WHAT YOU SHOULD DO: Return each record word for word and omit the pictures.

DATA SECTION:
= Beginning of Section =

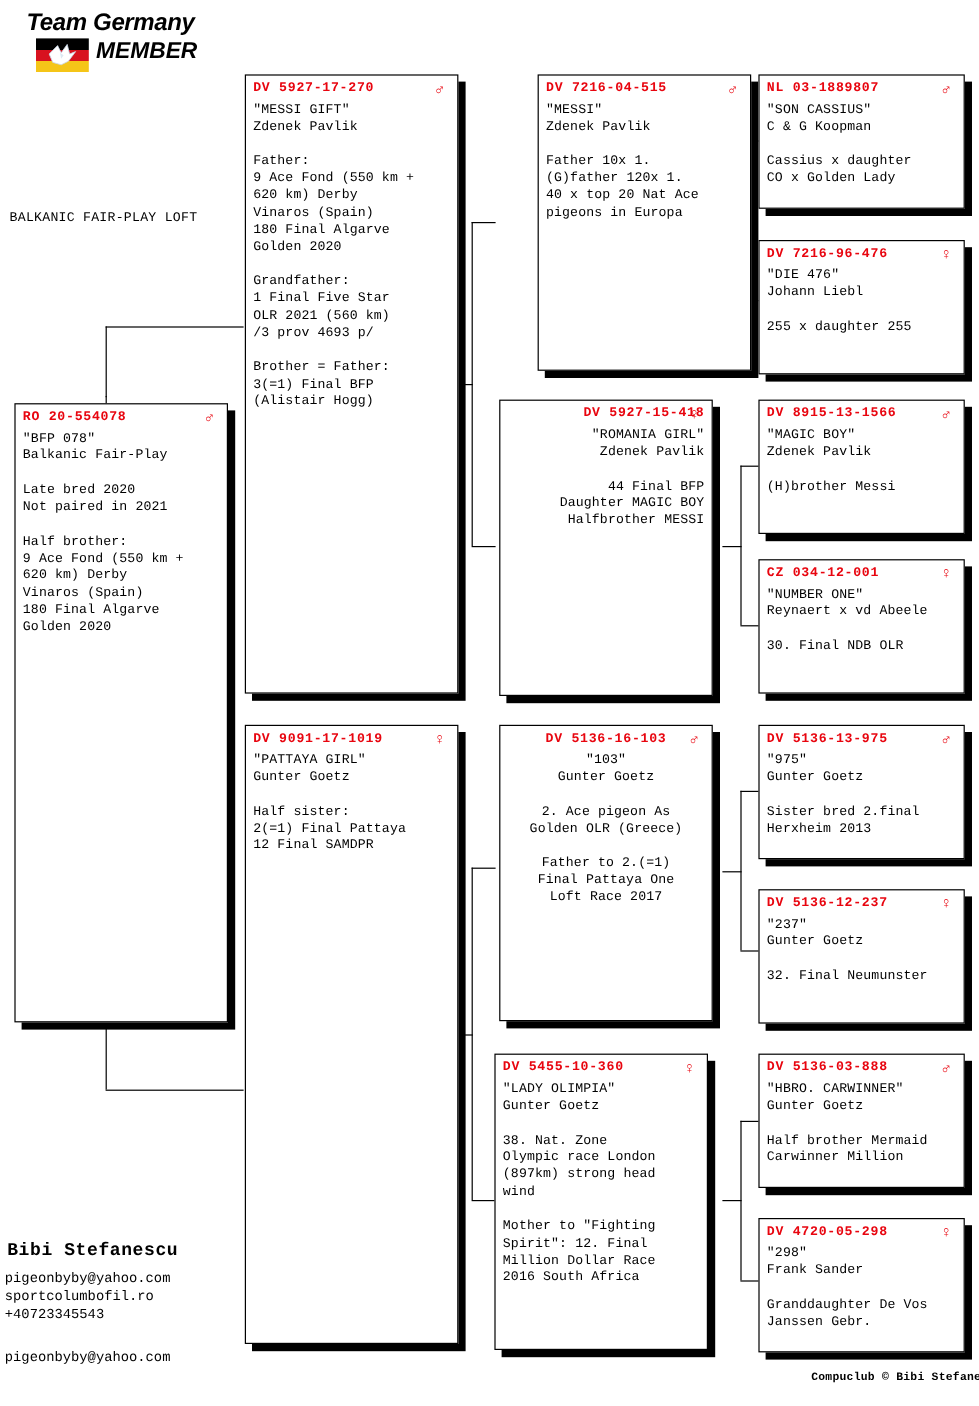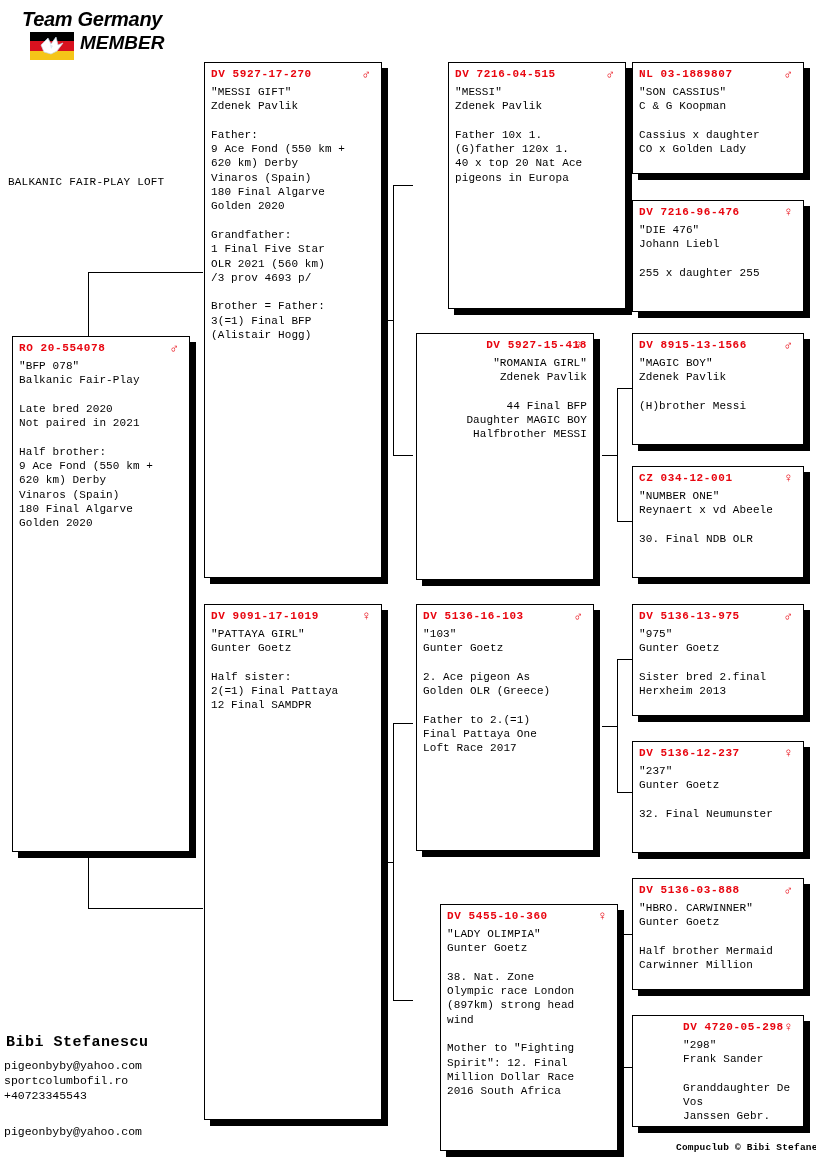--- a/index.html
+++ b/index.html
@@ -307,37 +307,37 @@
       <span class="sexsym">♀</span>
     </div>
     <div class="body">"ROMANIA GIRL"
 Zdenek Pavlik
 
 44 Final BFP
 Daughter MAGIC BOY
 Halfbrother MESSI</div>
   </div>
 
-  <div class="pbox" style="left:416px; top:604px; width:178px; height:247px;">
+  <div class="pbox" style="left:416px; top:604px; width:178px; height:247px;text-align:center;">
     <div class="hdr">
       <span class="ring">DV   5136-16-103</span>
       <span class="sexsym">♂</span>
     </div>
     <div class="body">"103"
 Gunter Goetz
 
 2. Ace pigeon As
 Golden OLR (Greece)
 
 Father to 2.(=1)
 Final Pattaya One
 Loft Race 2017</div>
   </div>
 
-  <div class="pbox" style="left:440px; top:878px; width:178px; height:247px;margin-top:26px;">
+  <div class="pbox" style="left:412px; top:878px; width:178px; height:247px;">
     <div class="hdr">
       <span class="ring">DV   5455-10-360</span>
       <span class="sexsym">♀</span>
     </div>
     <div class="body">"LADY OLIMPIA"
 Gunter Goetz
 
 38. Nat. Zone
 Olympic race London
 (897km) strong head
@@ -422,21 +422,21 @@
       <span class="ring">DV   5136-03-888</span>
       <span class="sexsym">♂</span>
     </div>
     <div class="body">"HBRO. CARWINNER"
 Gunter Goetz
 
 Half brother Mermaid
 Carwinner Million</div>
   </div>
 
-  <div class="pbox" style="left:632px; top:1015px; width:172px; height:112px;padding-left:44px;">
+  <div class="pbox" style="left:632px; top:1015px; width:172px; height:112px;">
     <div class="hdr">
       <span class="ring">DV   4720-05-298</span>
       <span class="sexsym">♀</span>
     </div>
     <div class="body">"298"
 Frank Sander
 
 Granddaughter De Vos
 Janssen Gebr.</div>
   </div>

= End of Section =

EXPECTED ANSWER:
--- a/index.html
+++ b/index.html
@@ -307,37 +307,37 @@
       <span class="sexsym">♀</span>
     </div>
     <div class="body">"ROMANIA GIRL"
 Zdenek Pavlik
 
 44 Final BFP
 Daughter MAGIC BOY
 Halfbrother MESSI</div>
   </div>
 
-  <div class="pbox" style="left:416px; top:604px; width:178px; height:247px;">
+  <div class="pbox" style="left:416px; top:604px; width:178px; height:247px;text-align:center;">
     <div class="hdr">
       <span class="ring">DV   5136-16-103</span>
       <span class="sexsym">♂</span>
     </div>
     <div class="body">"103"
 Gunter Goetz
 
 2. Ace pigeon As
 Golden OLR (Greece)
 
 Father to 2.(=1)
 Final Pattaya One
 Loft Race 2017</div>
   </div>
 
-  <div class="pbox" style="left:440px; top:878px; width:178px; height:247px;margin-top:26px;">
+  <div class="pbox" style="left:412px; top:878px; width:178px; height:247px;">
     <div class="hdr">
       <span class="ring">DV   5455-10-360</span>
       <span class="sexsym">♀</span>
     </div>
     <div class="body">"LADY OLIMPIA"
 Gunter Goetz
 
 38. Nat. Zone
 Olympic race London
 (897km) strong head
@@ -422,21 +422,21 @@
       <span class="ring">DV   5136-03-888</span>
       <span class="sexsym">♂</span>
     </div>
     <div class="body">"HBRO. CARWINNER"
 Gunter Goetz
 
 Half brother Mermaid
 Carwinner Million</div>
   </div>
 
-  <div class="pbox" style="left:632px; top:1015px; width:172px; height:112px;padding-left:44px;">
+  <div class="pbox" style="left:632px; top:1015px; width:172px; height:112px;">
     <div class="hdr">
       <span class="ring">DV   4720-05-298</span>
       <span class="sexsym">♀</span>
     </div>
     <div class="body">"298"
 Frank Sander
 
 Granddaughter De Vos
 Janssen Gebr.</div>
   </div>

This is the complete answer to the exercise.